Valentine’s Day content has scaled sharply in recent years with the number of influencers participating almost doubling from 32,000 in 2023 to 59,000 in 2025. Engagement, however, has not followed a straight upward curve.
In 2023, Valentine’s content generated 102 million engagements. This surged to 215 million in 2024 before cooling to 180 million in 2025. The trend suggests that while brands and creators are crowding into the Valentine’s window, sustaining peak engagement is becoming harder as feeds get saturated.
“What’s changing around Valentine’s season in India is not just content, it’s how the funnel is being built,” said Praanesh Bhuvaneswar, Co-Founder and CEO of Qoruz. “Sales will spike for chocolates or gifting, anyway. The real question is who captures demand. Mega and A-list creators are setting the mood at the top of the funnel, while micro and nano creators across regions are driving everyday stories that trigger action. Together, they are shaping desire and converting it within the same season.”

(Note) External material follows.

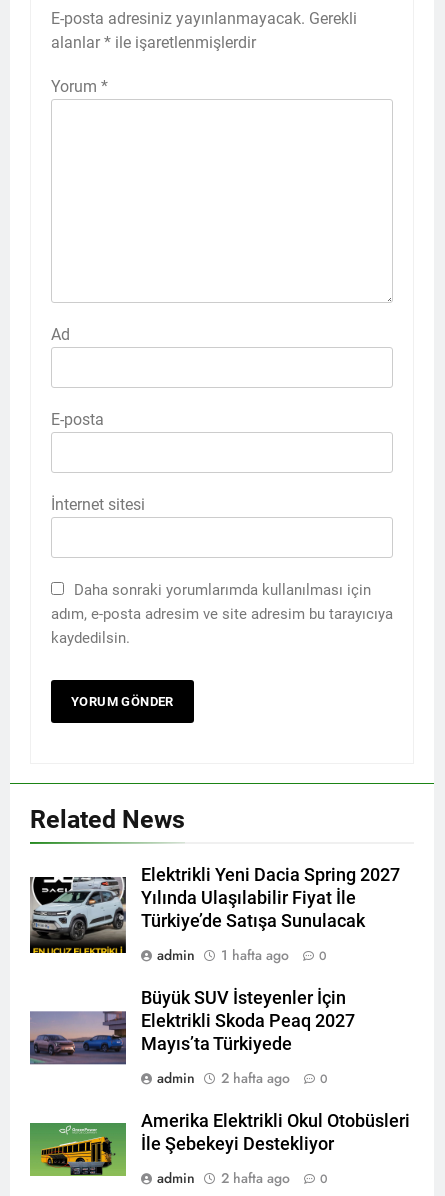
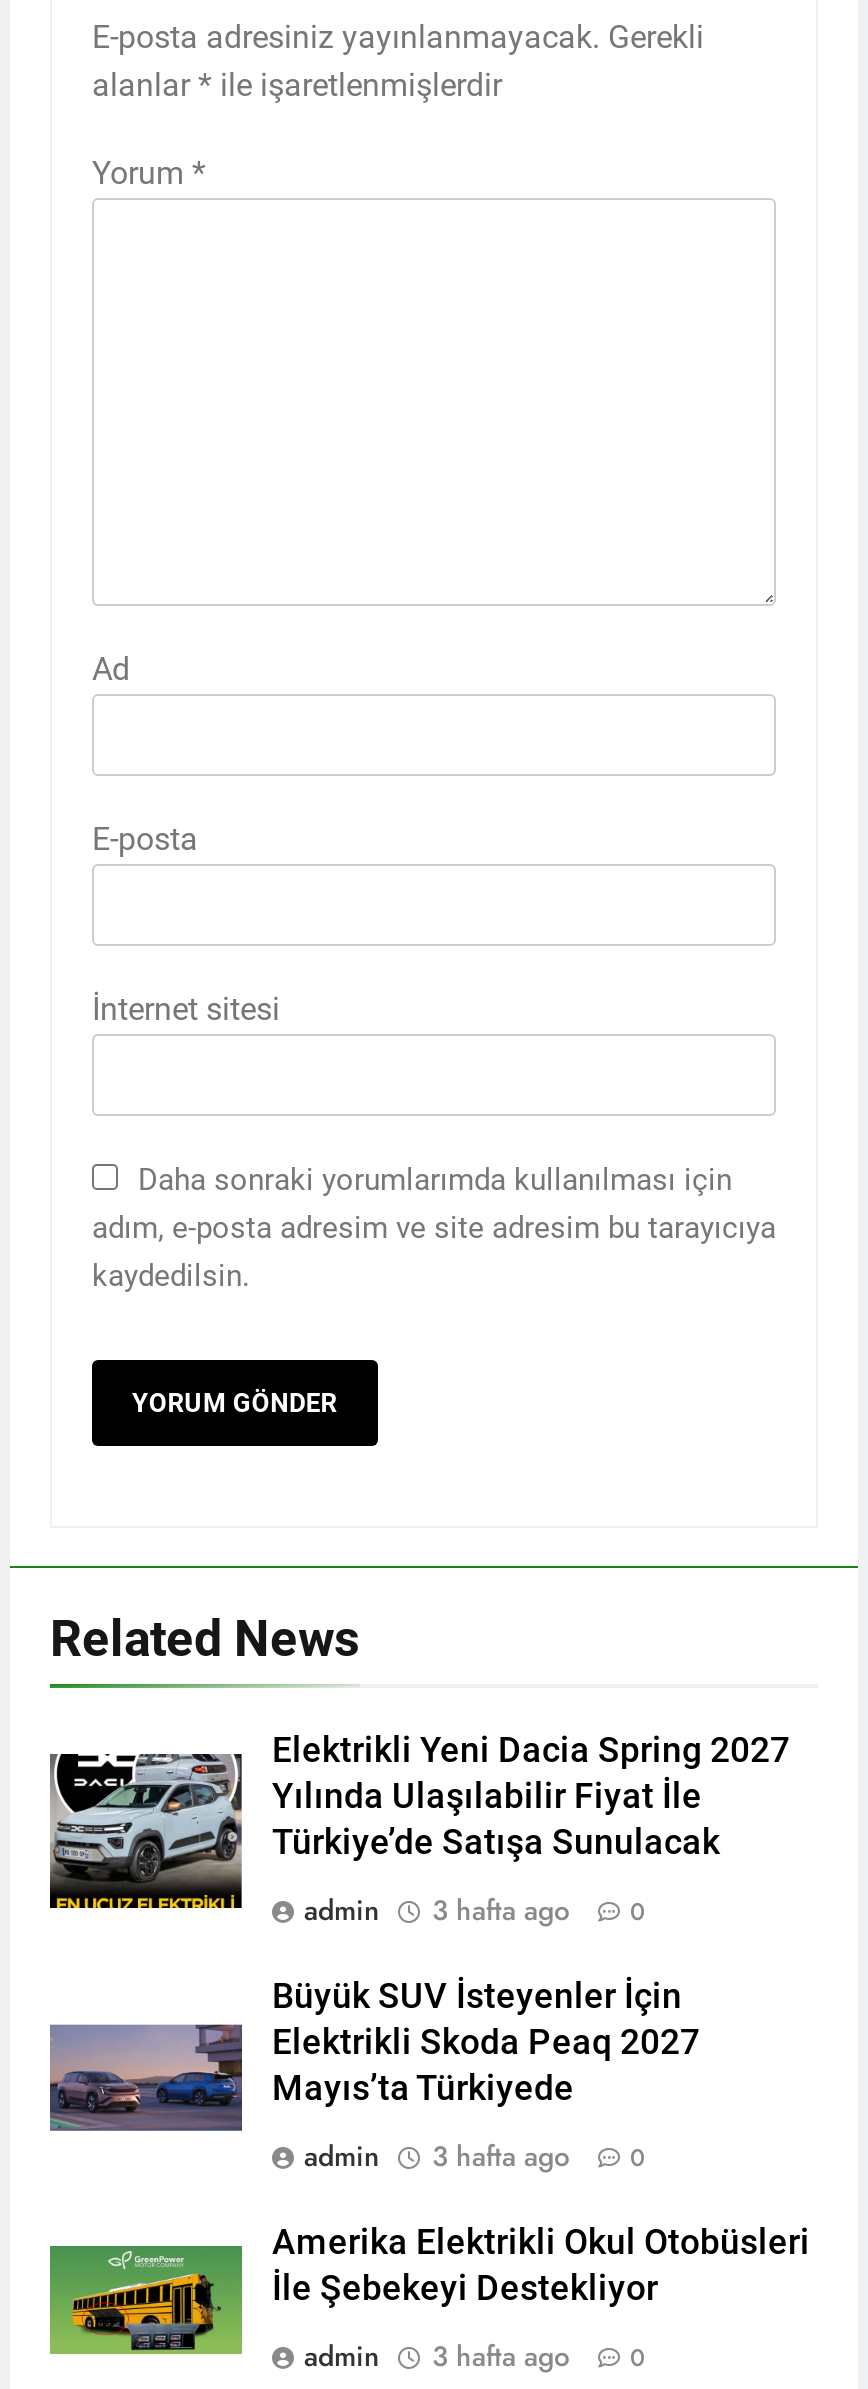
[157,944,327,964] admin 1 hafta ago 0 -> [304,1891,646,1931] admin 3 hafta ago 0
[157,1068,328,1088] admin 2 hafta ago 0 -> [304,2137,646,2177] admin 3 hafta ago 0
[157,1168,328,1188] admin 2 hafta ago 0 -> [304,2337,646,2377] admin 3 hafta ago 0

A new Qoruz report analysed content published between February 5 and 14 over three years across Instagram, YouTube, Facebook and X. The report tracks creator participation, engagement trends, content themes and category performance. The data points to a growing creator base, rising budgets and a more selective audience that rewards relatability over spectacle.
Categories that captured attention
Gifting and personal care-led Valentine’s Day influencer activity with 24 per cent of creator participation. Fashion and accessories followed at 21 percent, while FMCG brands accounted for 18 percent. Hospitality and sexual wellness brands also saw meaningful participation, reflecting a broader and more open interpretation of Valentine’s.
Brands such as Amazon Fashion, Myntra, Flipkart, Amazon India, GIVA, Plum BodyLovin’, Nykaa, Mamaearth, Plum Goodness, TRESemmé and SUGAR Cosmetics stood out for consistent creator-led activity across the last three Valentine’s cycles. Many focused on short-form video and creator-native storytelling that extended narratives beyond February 14.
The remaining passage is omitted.